● **The records**
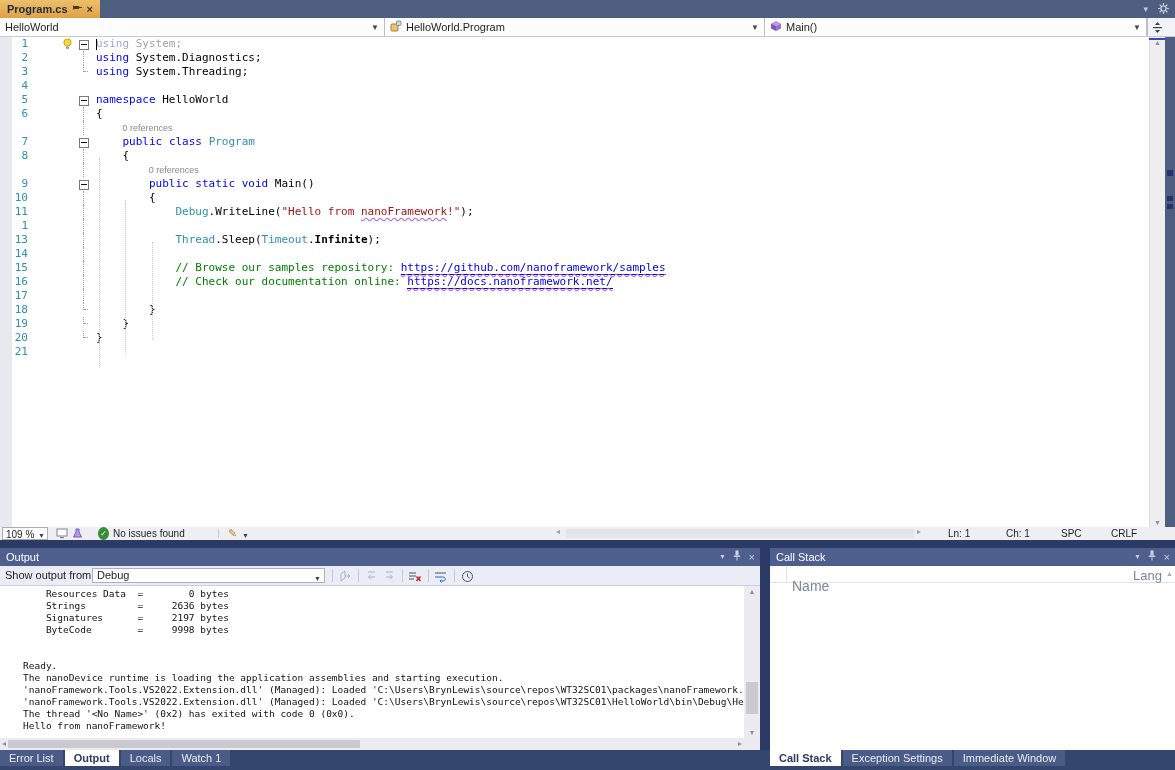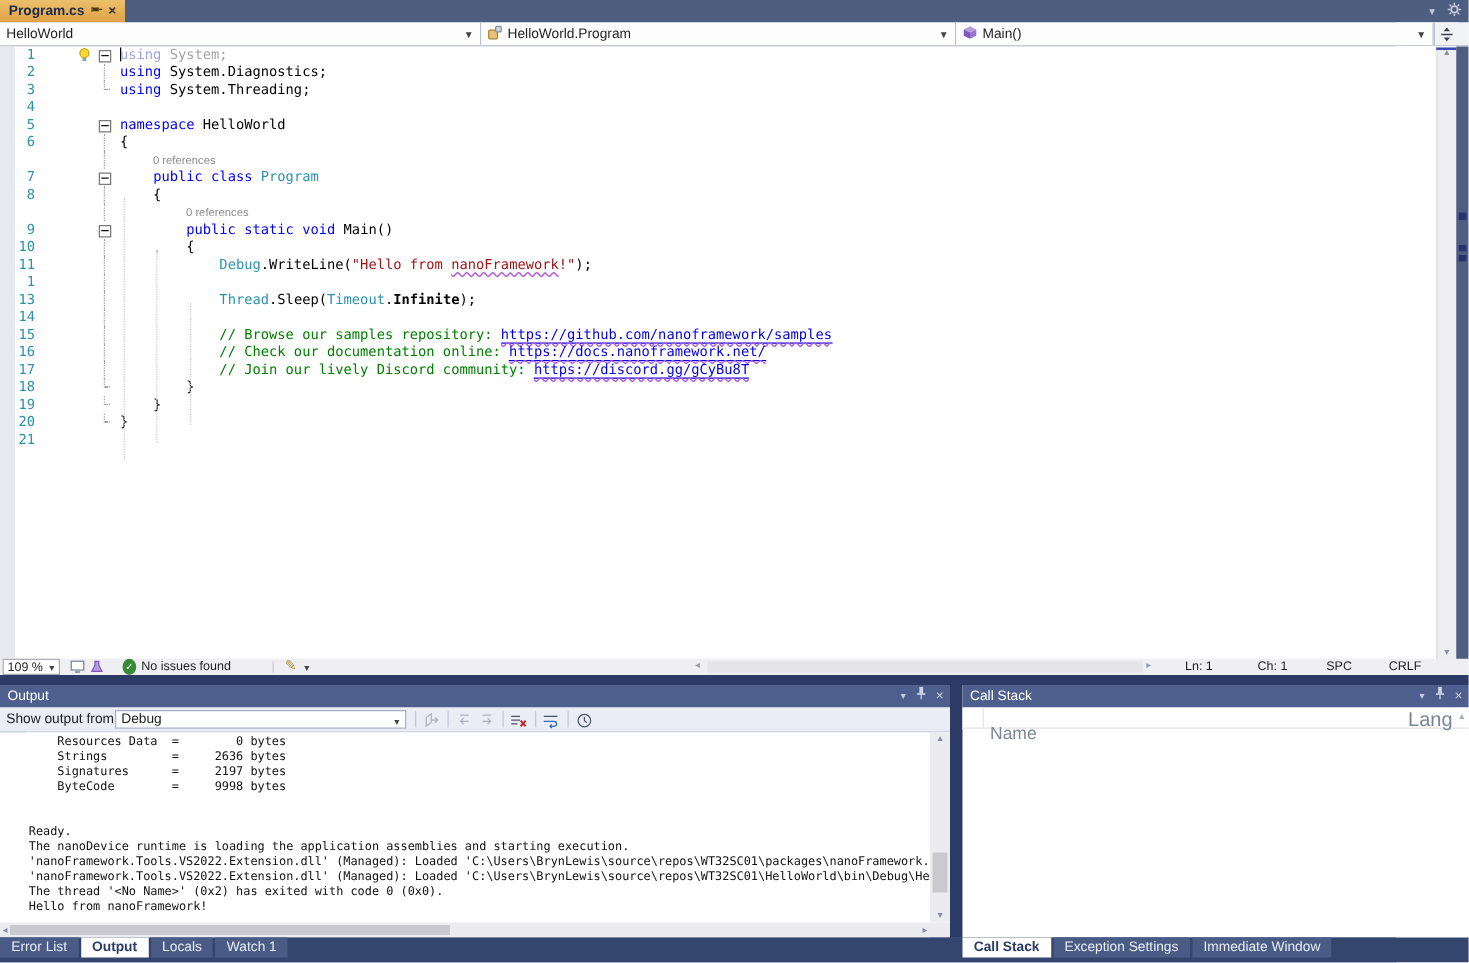--- a/index.html
+++ b/index.html
@@ -93,21 +93,21 @@
   #out-hscroll{position:absolute;left:0;bottom:0;width:760px;height:12px;background:#ECECF0;}
   #out-hthumb{position:absolute;left:8px;top:2px;width:352px;height:8px;background:#C9C9CF;}
   #out-hscroll .arr{position:absolute;top:1px;font-size:8px;color:#8A8FA3;}
 
   #panel-splitter{position:absolute;left:760px;top:548px;width:10px;height:202px;background:#2C3A66;}
 
   #callstack-panel{position:absolute;left:770px;top:548px;width:405px;height:202px;background:#FFFFFF;}
   #cs-header{position:absolute;left:0;top:18px;right:0;height:17px;background:#FFF;border-bottom:1px solid #E2E2E6;box-sizing:border-box;}
   #cs-gutter{position:absolute;left:0;top:0;bottom:0;width:16px;border-right:1px solid #E4E4E8;}
   #cs-name{position:absolute;left:22px;top:12px;font-size:14px;color:#7A8699;}
-  #cs-lang{position:absolute;right:13px;top:2px;font-size:16px;color:#7A8699;}
+  #cs-lang{position:absolute;right:13px;top:2px;font-size:13px;color:#7A8699;}
   #cs-scrollarr{position:absolute;right:2px;top:4px;font-size:7px;color:#A7ADBD;}
 
   
   #bottombar{position:absolute;left:0;top:750px;width:1175px;height:20px;background:#35466E;}
   .btabs{position:absolute;top:0;height:20px;display:flex;gap:2px;}
   #btabs-left{left:0;} #btabs-right{left:770px;}
   .btab{height:16px;line-height:16px;padding:0 9px;font-size:11px;background:#4A5B86;color:#E8EDF5;}
   .btab.active{background:#FFFFFF;color:#2B3A66;font-weight:bold;}
 </style>
 </head>
@@ -303,21 +303,20 @@
         <div class="crow">
           <span class="lnum">16</span>
           <span class="bulbzone"></span>
           <span class="fold line"></span>
           <span class="codetext"><span class="pl">            </span><span class="cm">// Check our documentation online: </span><span class="lk w">https://docs.nanoframework.net/</span></span>
         </div>
         <div class="crow">
           <span class="lnum">17</span>
           <span class="bulbzone"></span>
           <span class="fold line"></span>
-          <span class="codetext"><span class="pl">            </span><span class="cm">// Join our lively Discord community: </span><span class="lk w">https://discord.gg/gCyBu8T</span></span>
         </div>
         <div class="crow">
           <span class="lnum">18</span>
           <span class="bulbzone"></span>
           <span class="fold end"></span>
           <span class="codetext"><span class="pl">        }</span></span>
         </div>
         <div class="crow">
           <span class="lnum">19</span>
           <span class="bulbzone"></span>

● **Activity**
For this exercise, return the material word for word and drop each image.

● **Answer space**
--- a/index.html
+++ b/index.html
@@ -93,21 +93,21 @@
   #out-hscroll{position:absolute;left:0;bottom:0;width:760px;height:12px;background:#ECECF0;}
   #out-hthumb{position:absolute;left:8px;top:2px;width:352px;height:8px;background:#C9C9CF;}
   #out-hscroll .arr{position:absolute;top:1px;font-size:8px;color:#8A8FA3;}
 
   #panel-splitter{position:absolute;left:760px;top:548px;width:10px;height:202px;background:#2C3A66;}
 
   #callstack-panel{position:absolute;left:770px;top:548px;width:405px;height:202px;background:#FFFFFF;}
   #cs-header{position:absolute;left:0;top:18px;right:0;height:17px;background:#FFF;border-bottom:1px solid #E2E2E6;box-sizing:border-box;}
   #cs-gutter{position:absolute;left:0;top:0;bottom:0;width:16px;border-right:1px solid #E4E4E8;}
   #cs-name{position:absolute;left:22px;top:12px;font-size:14px;color:#7A8699;}
-  #cs-lang{position:absolute;right:13px;top:2px;font-size:16px;color:#7A8699;}
+  #cs-lang{position:absolute;right:13px;top:2px;font-size:13px;color:#7A8699;}
   #cs-scrollarr{position:absolute;right:2px;top:4px;font-size:7px;color:#A7ADBD;}
 
   
   #bottombar{position:absolute;left:0;top:750px;width:1175px;height:20px;background:#35466E;}
   .btabs{position:absolute;top:0;height:20px;display:flex;gap:2px;}
   #btabs-left{left:0;} #btabs-right{left:770px;}
   .btab{height:16px;line-height:16px;padding:0 9px;font-size:11px;background:#4A5B86;color:#E8EDF5;}
   .btab.active{background:#FFFFFF;color:#2B3A66;font-weight:bold;}
 </style>
 </head>
@@ -303,21 +303,20 @@
         <div class="crow">
           <span class="lnum">16</span>
           <span class="bulbzone"></span>
           <span class="fold line"></span>
           <span class="codetext"><span class="pl">            </span><span class="cm">// Check our documentation online: </span><span class="lk w">https://docs.nanoframework.net/</span></span>
         </div>
         <div class="crow">
           <span class="lnum">17</span>
           <span class="bulbzone"></span>
           <span class="fold line"></span>
-          <span class="codetext"><span class="pl">            </span><span class="cm">// Join our lively Discord community: </span><span class="lk w">https://discord.gg/gCyBu8T</span></span>
         </div>
         <div class="crow">
           <span class="lnum">18</span>
           <span class="bulbzone"></span>
           <span class="fold end"></span>
           <span class="codetext"><span class="pl">        }</span></span>
         </div>
         <div class="crow">
           <span class="lnum">19</span>
           <span class="bulbzone"></span>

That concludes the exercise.